Sue Marrazzo said...

What a NICE post!

ELFI said...

les images correspondent avec ta peinture..sobre et beau!

Gaby Bee said...

Beautiful new works and thought provoking inspiring words.
A great post, Donna!

Peggy said...

Love the Gary Groves quote. In my own work I look for leaves that speak to my soul.When you think of a specific species of leaves we tend to think they all look alike. But when one looks deeply you begin to notice the subtle lines, curves and colors that makes each leaf highly individual and spectacular. I also hope to capture that beauty in the printing of it. But sometimes the leaf that doesn't appear to have anything special about it prints the most spectacularly and makes ones heart skip a beat.

Jo Murray said...

Your images engage me immediately! Mind you, those woodcuts are incredible...such detail.

Judy Shreve said...

This post really speaks to me - I moved about every 18 months growing up and I've continued moving quite a bit as an adult - place is so important! The rhythm of each place can literally change who you are!
Your pieces capture that so well Pieces of Memory is so strong - a doorway? a switch? a treasured relic? an opening? -- and the line-work. Fabulous!

Barry said...

Hi D - the sense of place manifests itself so individually - so many small snippets of memory.

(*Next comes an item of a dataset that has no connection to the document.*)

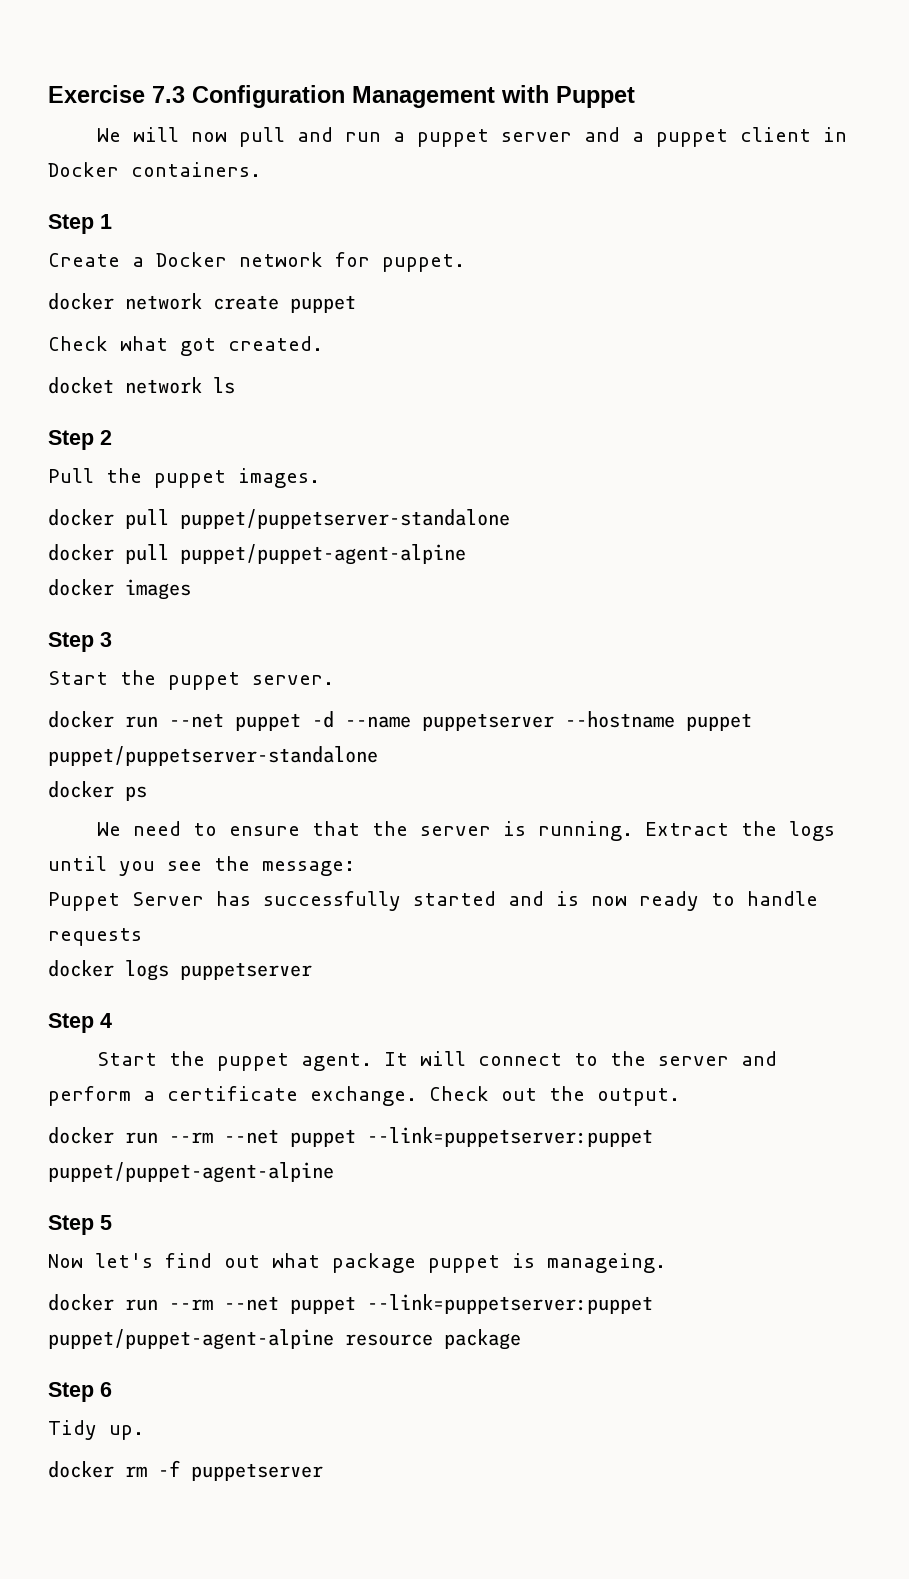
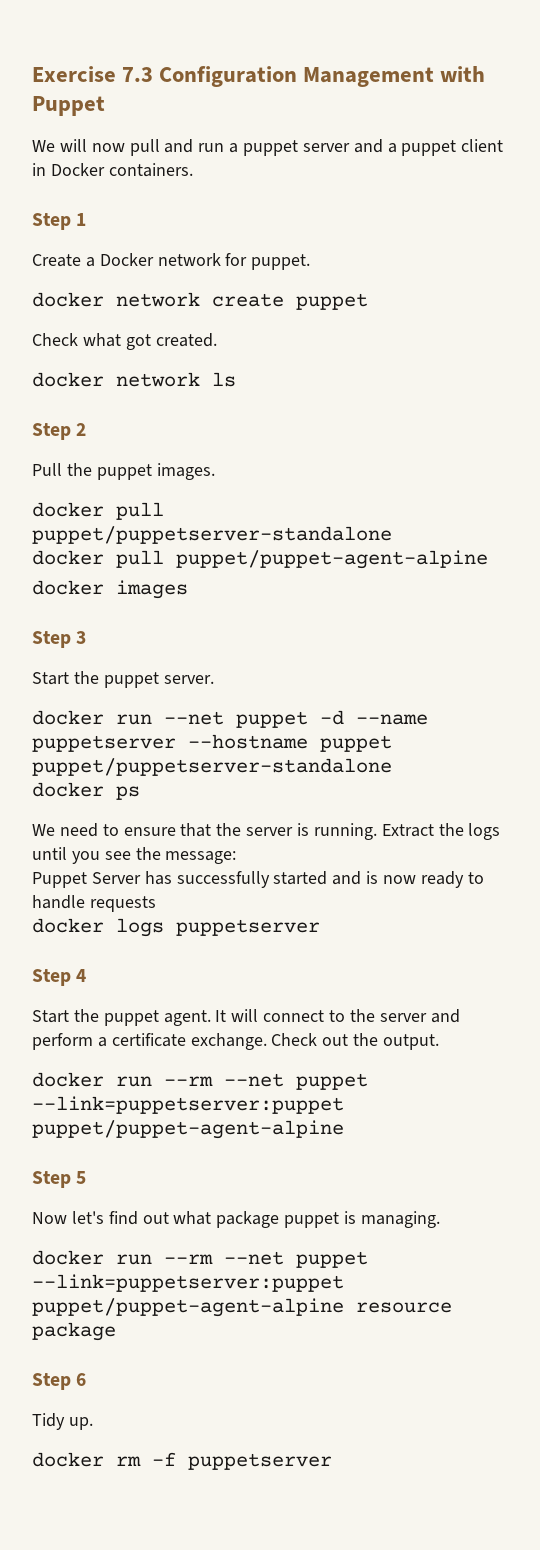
[48,377,114,394] docket -> [32,372,104,387] docker
[547,1253,666,1273] manageing. -> [360,1211,440,1228] managing.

I loved reading the Snow Leopard - it came into my life at just the right time many years ago. Love the works. Go well. B

lyle baxter said...

wonderful pictures and interesting people. thank you!

Laura said...

With peace, joy and insight, the gift you bring to your art has gifted us all with an adjustment of perspective and gratitude.

india flint said...

beautiful as ever

Caterina Giglio said...

So much to chew on here, but your work stands out singularly and spectacularly...

Fiona Dempster said...

I love where your work is Donna, and the woodcuts are amazing. I love too that you found David Malouf - one of my favourites and a local so to speak. Go well.

mansuetude said...

Everything here! Beautiful

Martha Slavin said...

Donna,
I am so glad to be able to read 'layers' Your thoughts are so deep and make me stop in a busy world to contemplate the images you have provided. Thank you!

ZenDotStudio said...

Nice! Place is so important to us whether we recognize it or not, the landscape, the weather, the terrain, the sky influence our moods. If we drink deeply of our "place" it can feed our souls.

Carole Reid said...

Ahhhhh..... a peaceful place to visit here as always, Donna.

ArtPropelled said...

Words "..vehicles of hidden, deeper shades of thought" .... oh I love the description of words being prismatic.... like your posts. I find new treasures every time I read them. Your paintings and their titles open doors in my imagination too..... prisms of thought. I enjoyed David Malouf's quote and the beautiful woodprint just above it. Looking forward to receiving my copy of The Snow Leopard next month.... a birthday gift for my husband!

Leslie Avon Miller said...

Your work and the wood prints both imbue a zen like serenity. You have created a place as real as geographic places here at your blog.